A couple of weeks ago, I bought a Packard Bell AudioDream digital MP3 music player/recorder.
While Packard Bell is not a brand I have a load of confidence in, to be frank (a view based on very poor experiences some years ago with a desktop PC), they have a potential winner with this little gadget.
The impressive spec includes 1Gb of flash memory, rechargeable lithium-ion battery, colour LCD display, plays WMA and MP3 files, supports ID3 tags, has voice recording capability in WAV file format and a line-in socket for a microphone. The whole thing is about a third smaller in size than a credit card (thicker, of course: it's about a quarter-inch thick) and weighs just 30 grams.
What I wanted such a device for was to record conversations for the podcasts Shel and I do in For Immediate Release: The Hobson & Holtz Report. There are a few conferences coming up during the next few months that I'll be presenting at or otherwise participating in, with opportunities for conversations with some interesting people.
Today, I bought an external microphone, and a very neat one at that. It's an Eagle G157B clip-on (or desktop standing) stereo mike that comes with a powered sound amplifier (which is actually bigger than the AudioDream), that uses one AA battery, to help capture the best-quality sound. I think it does that - check the short test recording I made (MP3, 03:33, 1.5Mb). Note: this isn't a podcast, just an MP3 file. It would be a podcast if it were available via RSS, but it's not.
Now, voice recording on the AudioDream is in WAV format only, so how did I get an MP3 file? Quite easy, actually, using a method that's simple and straightforward.
Once I'd done the test recording, I connected the AudioDream to the PC via the supplied USB cable to copy the WAV file to the PC. Then I opened that file in Audacity, the free cross-platform sound editor (I have the Windows version) which enables me to save the WAV file in MP3 format.
I could also have manipulated the WAV file if I'd wanted to. Perhaps enhance the quality, or strip out any extraneous noise, add a fade, etc. But for this test, I just saved it as an MP3.

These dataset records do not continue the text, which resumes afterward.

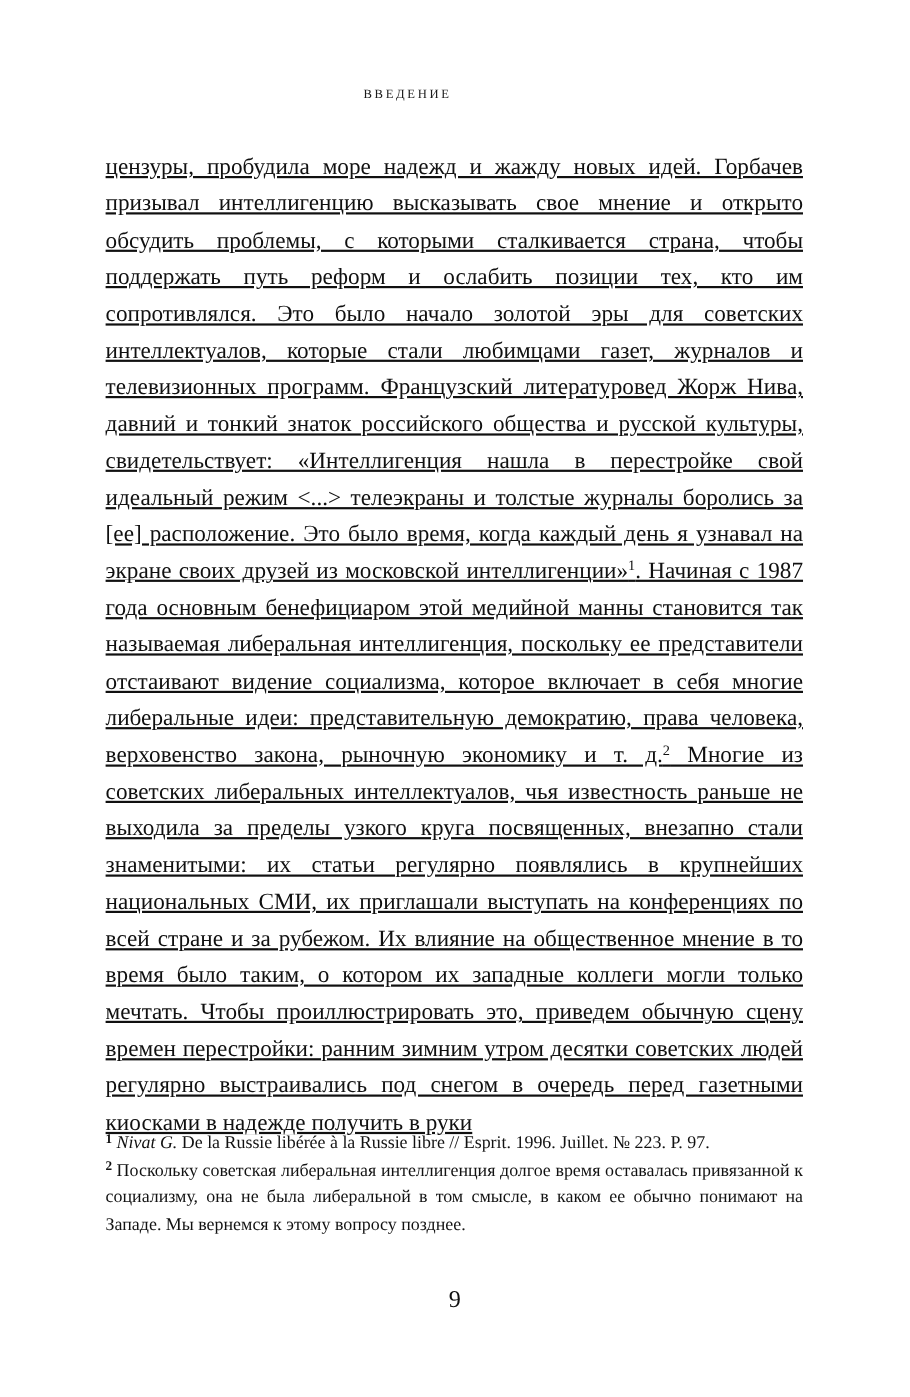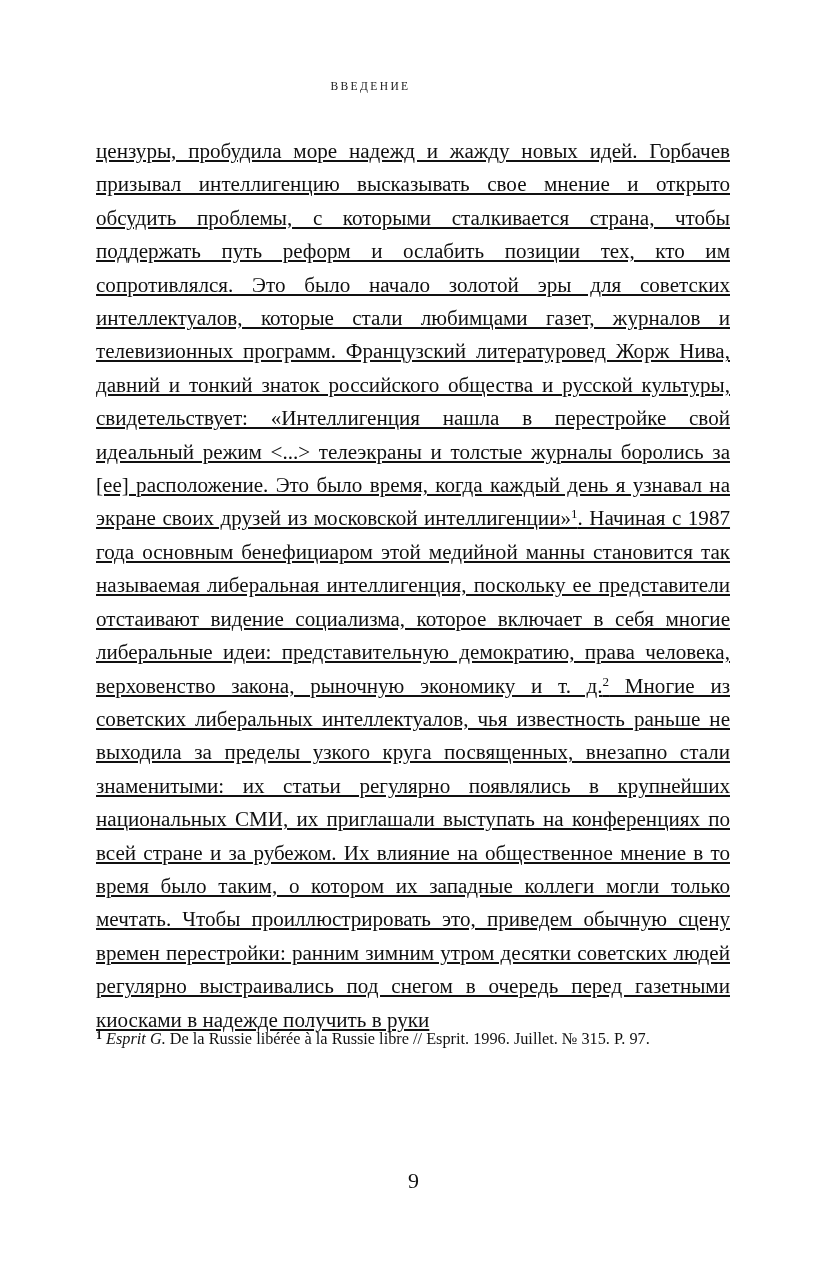--- a/index.html
+++ b/index.html
@@ -91,18 +91,19 @@
 
 <div class="page">
 
   <div class="running-head">ВВЕДЕНИЕ</div>
 
   <div class="body-block">
     <p><span>цензуры, пробудила море надежд и жажду новых идей. Горбачев призывал интеллигенцию высказывать свое мнение и открыто обсудить проблемы, с которыми сталкивается страна, чтобы поддержать путь реформ и ослабить позиции тех, кто им сопротивлялся. Это было начало золотой эры для советских интеллектуалов, которые стали любимцами газет, журналов и телевизионных программ. Французский литературовед Жорж Нива, давний и тонкий знаток российского общества и русской культуры, свидетельствует: «Интеллигенция нашла в перестройке свой идеальный режим &lt;...&gt; телеэкраны и толстые журналы боролись за [ее] расположение. Это было время, когда каждый день я узнавал на экране своих друзей из московской интеллигенции»</span><sup>1</sup><span>. Начиная с 1987 года основным бенефициаром этой медийной манны становится так называемая либеральная интеллигенция, поскольку ее представители отстаивают видение социализма, которое включает в себя многие либеральные идеи: представительную демократию, права человека, верховенство закона, рыночную экономику и т. д.</span><sup>2</sup><span> Многие из советских либеральных интеллектуалов, чья известность раньше не выходила за пределы узкого круга посвященных, внезапно стали знаменитыми: их статьи регулярно появлялись в крупнейших национальных СМИ, их приглашали выступать на конференциях по всей стране и за рубежом. Их влияние на общественное мнение в то время было таким, о котором их западные коллеги могли только мечтать. Чтобы проиллюстрировать это, приведем обычную сцену времен перестройки: ранним зимним утром десятки советских людей регулярно выстраивались под снегом в очередь перед газетными киосками в надежде получить в руки</span></p>
   </div>
 
   <div class="footnotes">
-    <p><span class="fn-mark">1</span><span class="it">Esprit G.</span><span> De la Russie libérée à la Russie libre // Esprit. 1996. Juillet. № 315. P. 97.</span></p>
+    <p><span class="fn-mark">1</span><span class="it">Nivat G.</span><span> De la Russie libérée à la Russie libre // Esprit. 1996. Juillet. № 223. P. 97.</span></p>
+    <p><span class="fn-mark">2</span><span>Поскольку советская либеральная интеллигенция долгое время оставалась привязанной к социализму, она не была либеральной в том смысле, в каком ее обычно понимают на Западе. Мы вернемся к этому вопросу позднее.</span></p>
   </div>
 
   <div class="folio">9</div>
 
 </div>
 
 </body></html>

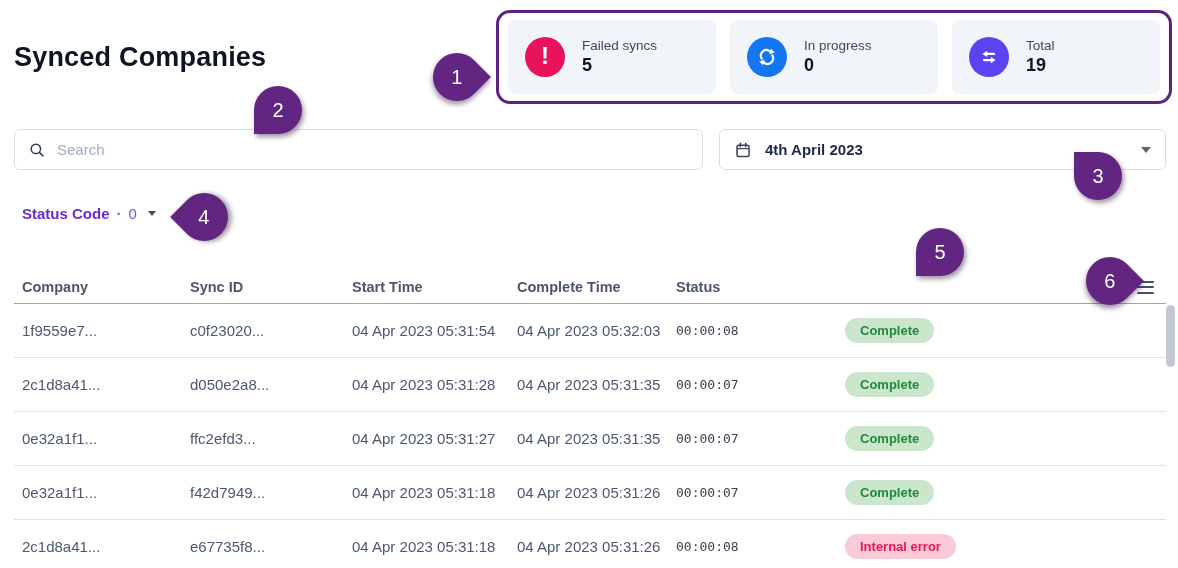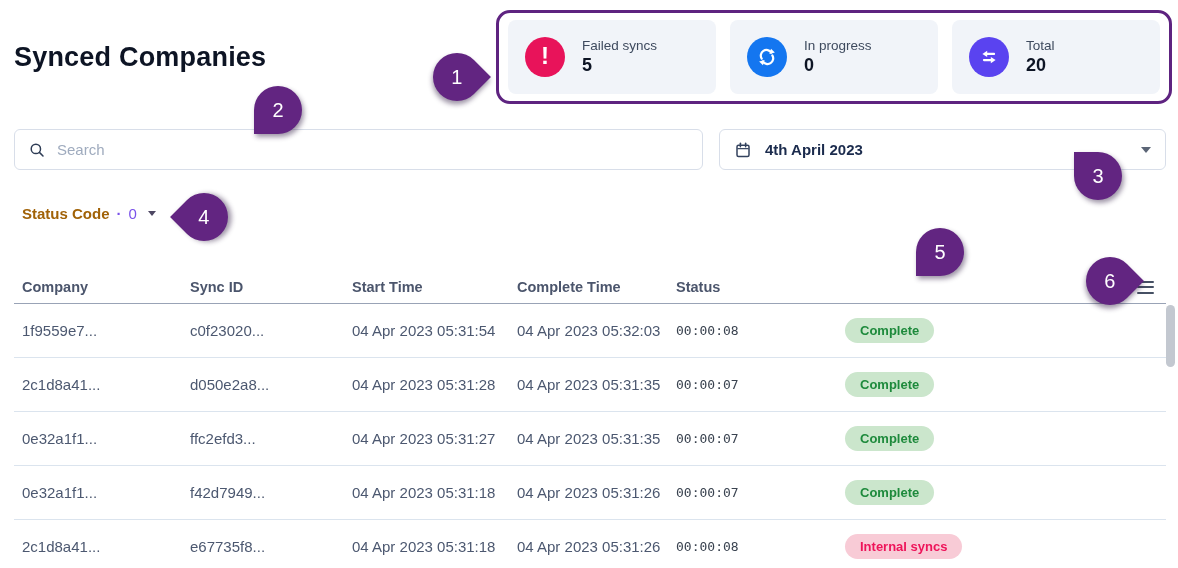--- a/index.html
+++ b/index.html
@@ -32,21 +32,21 @@
   .search input::placeholder { color:#9fabbe; }
 
   
   .datebox { position:absolute; left:719px; top:129px; width:447px; height:41px;
     border:1px solid #d8dee9; border-radius:6px; display:flex; align-items:center; padding:0 14px; gap:13px; background:#fff; cursor:pointer; }
   .date-value { font-size:15px; font-weight:700; color:#1b2b4d; }
   .caret { margin-left:auto; width:0; height:0; border-left:5px solid transparent; border-right:5px solid transparent; border-top:6px solid #5b6576; }
 
   
   .statuscode { position:absolute; left:22px; top:205px; display:flex; align-items:center; gap:7px; cursor:pointer; }
-  .sc-label { font-size:15px; font-weight:700; color:#a16207;text-align:right; }
+  .sc-label { font-size:15px; font-weight:700; color:#6d28d9;text-align:right; }
   .sc-sep { font-size:15px; font-weight:700; color:#7a52ea; }
   .sc-value { font-size:15px; font-weight:400; color:#7a52ea; }
   .sc-caret { width:0; height:0; border-left:4.5px solid transparent; border-right:4.5px solid transparent; border-top:5.5px solid #4e4763; margin-left:4px; }
 
   
   .table { position:absolute; left:14px; top:263px; width:1152px; }
   .thead { display:flex; align-items:center; height:33px; padding-left:8px; border-bottom:1px solid #99a3b6;margin-top:8px; }
   .th { font-size:14.5px; font-weight:700; color:#4b556c; }
   .c1{width:168px;} .c2{width:162px;} .c3{width:165px;} .c4{width:159px;} .c5{width:169px;} .c6{flex:1;}
   .menu-icon { width:17px; display:flex; flex-direction:column; gap:3.5px; margin-right:12px; cursor:pointer; }
@@ -116,21 +116,21 @@
       <div class="stat-icon indigo">
         <svg width="22" height="22" viewBox="0 0 24 24">
           <line x1="17.5" y1="8.6" x2="9" y2="8.6" stroke="#fff" stroke-width="2.4" stroke-linecap="round"></line>
           <polygon points="10,5.2 4.8,8.6 10,12.0" fill="#fff"></polygon>
           <line x1="6.5" y1="15.4" x2="15" y2="15.4" stroke="#fff" stroke-width="2.4" stroke-linecap="round"></line>
           <polygon points="14,12.0 19.2,15.4 14,18.8" fill="#fff"></polygon>
         </svg>
       </div>
       <div class="stat-text">
         <div class="stat-label">Total</div>
-        <div class="stat-value">20</div>
+        <div class="stat-value">19</div>
       </div>
     </div>
   </div>
 
   <div class="search">
     <svg width="18" height="18" viewBox="0 0 24 24">
       <circle cx="10.5" cy="10.5" r="6.2" stroke="#2e3c55" stroke-width="2" fill="none"></circle>
       <line x1="15.2" y1="15.2" x2="20" y2="20" stroke="#2e3c55" stroke-width="2" stroke-linecap="round"></line>
     </svg>
     <input type="text" placeholder="Search" style="">
@@ -203,21 +203,21 @@
       <div class="td c5 mono">00:00:07</div>
       <div class="td c6"><span class="pill ok">Complete</span></div>
     </div>
 
     <div class="tr">
       <div class="td c1">2c1d8a41...</div>
       <div class="td c2">e67735f8...</div>
       <div class="td c3">04 Apr 2023  05:31:18</div>
       <div class="td c4">04 Apr 2023  05:31:26</div>
       <div class="td c5 mono">00:00:08</div>
-      <div class="td c6"><span class="pill err">Internal syncs</span></div>
+      <div class="td c6"><span class="pill err">Internal error</span></div>
     </div>
   </div>
 
   <div class="scroll-thumb"></div>
 
   <div class="badge tip-br b1">
       <span>1</span>
     </div>
   <div class="badge tip-bl b2">
       <span>2</span>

While this certainly isn't a studio-quality or professional sound recording, I think this set up will do just fine for recording conversations for our podcasts.
Incidentally, the AudioDream makes an excellent backup device for files. It's one-gig capacity is pretty huge, really. It's by no means the simplest device to use for managing music files - no simple synchronization here with iTunes, for example, which automatically updates a device as it does with an iPod.
No, with the AudioDream, you get the device and a USB cable (plus headphones, carry case, etc). When you connect it to your PC, Windows see it straightaway as an external drive. So you'd access it to copy and delete files just as you would with any drive. Getting music on to it means manually copying the music files.
I'll likely be using it more for file storage. I don't need this to play music as I have my iPod Mini!